Work required | From the line with "shipping method: express -> DHL" down to the final line of the material below, quote every line exactly and leave out all lines before it.

Dataset records |
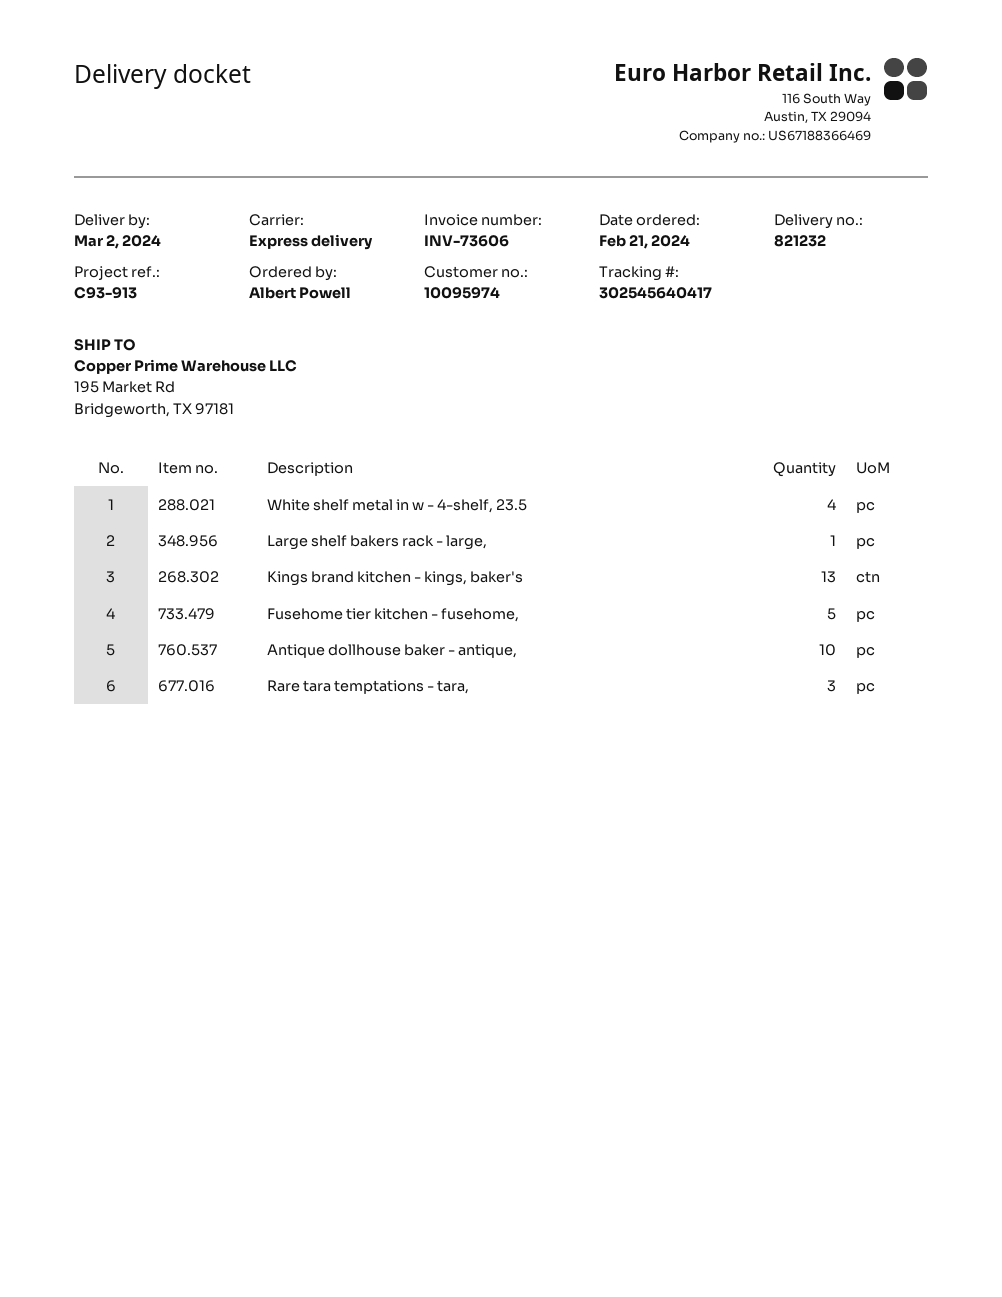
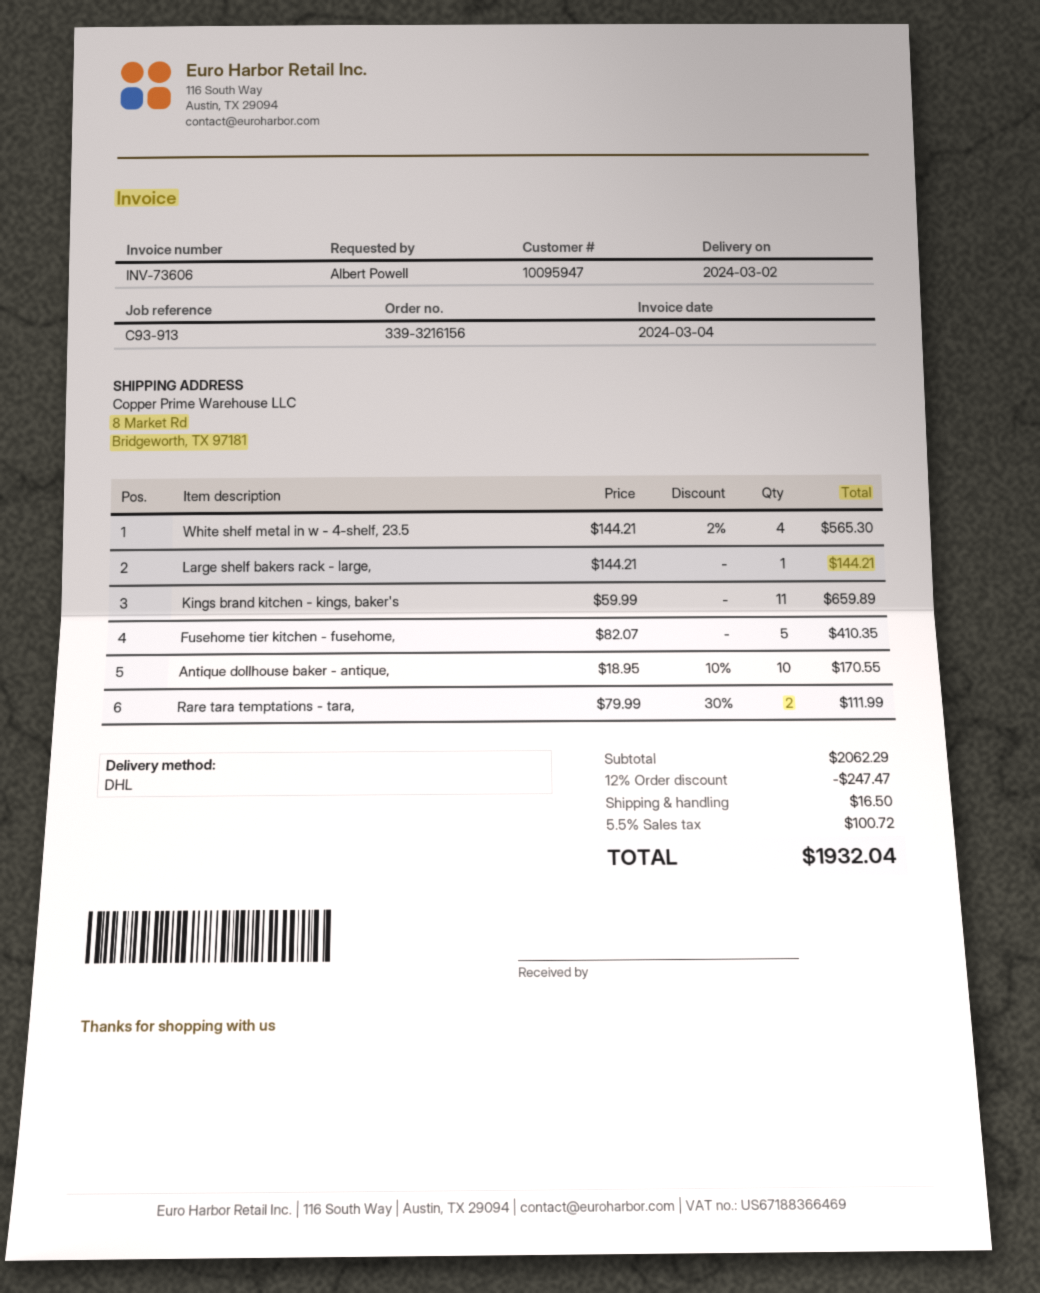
customer number: 10095974 -> 10095947
shipping method: express -> DHL
ship to: 195 Market Rd, Bridgeworth, TX 97181 -> 8 Market Rd, Bridgeworth, TX 97181
Kings brand kitchen - kings, baker's: 13 -> 11
Rare tara temptations - tara,: 3 -> 2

Solution below |
shipping method: express -> DHL
ship to: 195 Market Rd, Bridgeworth, TX 97181 -> 8 Market Rd, Bridgeworth, TX 97181
Kings brand kitchen - kings, baker's: 13 -> 11
Rare tara temptations - tara,: 3 -> 2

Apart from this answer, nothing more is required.